Sono 25 gli enti, tra pubblici e privati, che prendono parte a RETURN, il progetto finanziato dal MUR con fondi del PNRR che vuole rendere il Paese resiliente al clima che cambia. Il servizio video

Dodici Università, 5 Enti di ricerca, 6 soggetti privati, 2 Enti territoriali e il Dipartimento di Protezione Civile. Sono i numeri di RETURN, il partenariato esteso nato il 1 dicembre grazie a un investimento di 115 milioni di euro erogato dal Ministero dell’Università e della Ricerca.

Lo scopo sarà rafforzare le filiere della ricerca sui rischi ambientali, naturali e antropici. Un tema diventato di strettissima attualità dopo il disastro di Ischia. Eventi atmosferici estremi che diventeranno sempre più frequenti a causa dei cambiamenti climatici causati dall’utilizzo di combustibili fossili.

“Il tema del rischio è strettamente connesso anche ai temi della complessità delle città – ha spiegato Gaetano Manfredi, sindaco del comune e della Città Metropolitana di Napoli – e oggi non è più possibile valutare in maniera verticale il rischio. Ci sono tantissime interazioni, anche i fatti di Ischia lo dimostrano. Quindi è necessario un approccio molto innovativo, molto integrato e che vede insieme il mondo della ricerca e il mondo della protezione civile e il mondo delle istituzioni”. 

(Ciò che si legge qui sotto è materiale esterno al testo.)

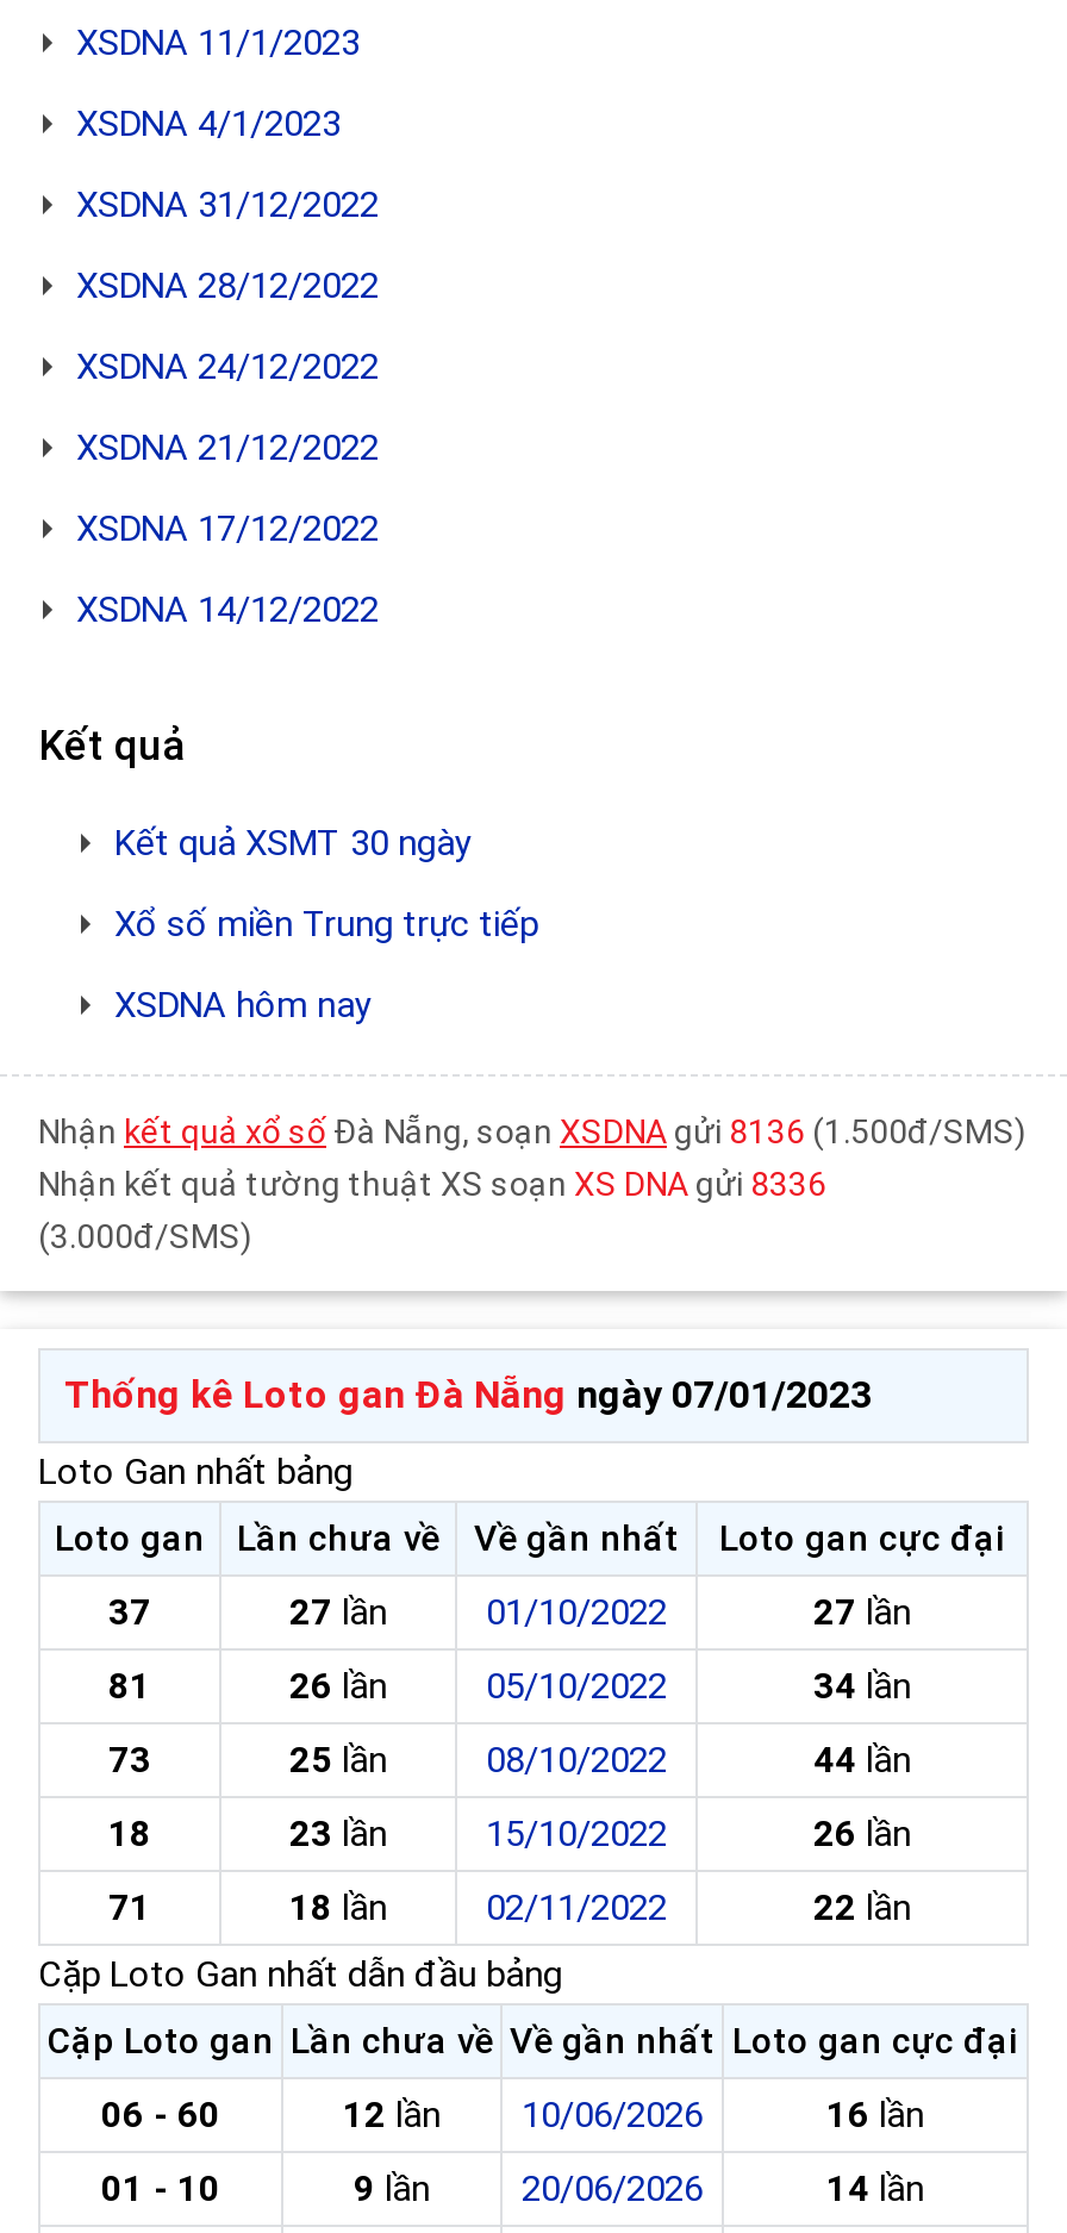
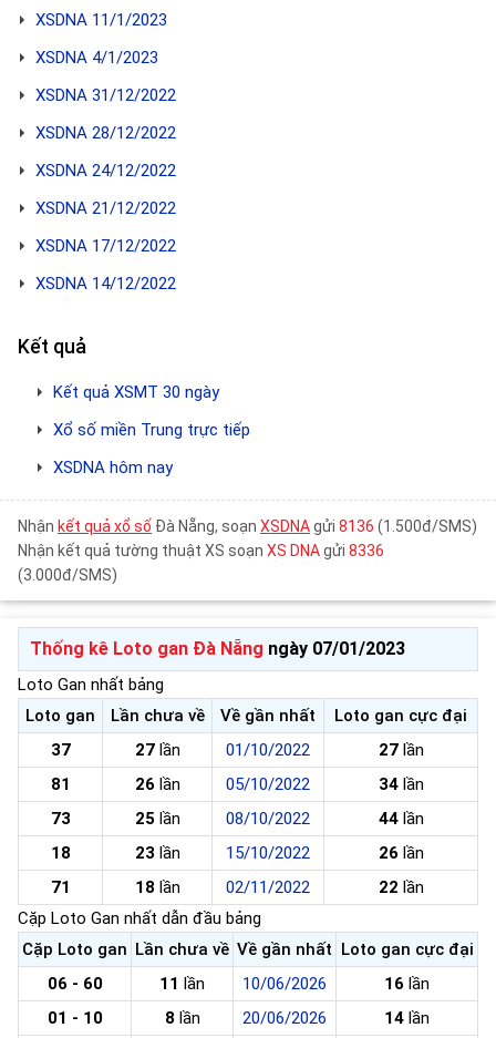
[343,2094,703,2137] 12 lần 10/06/2026 -> [159,974,327,994] 11 lần 10/06/2026
[354,2167,430,2210] 9 lần -> [164,1008,200,1028] 8 lần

“Il partenariato esteso Return vedrà lavorare insieme per tre anni 26 soggetti tra università, enti di ricerca, aziende e Dipartimento della Protezione civile. La Federico II avrà il ruolo di Hub, e quindi che coordinerà tutte le attività, affiancata dai 25 partner che sono ripartiti in otto spoke, ognuno dei quali affronterà una tematica particolare”, ha aggiunto il responsabile scientifico del progetto Domenico Calcaterra.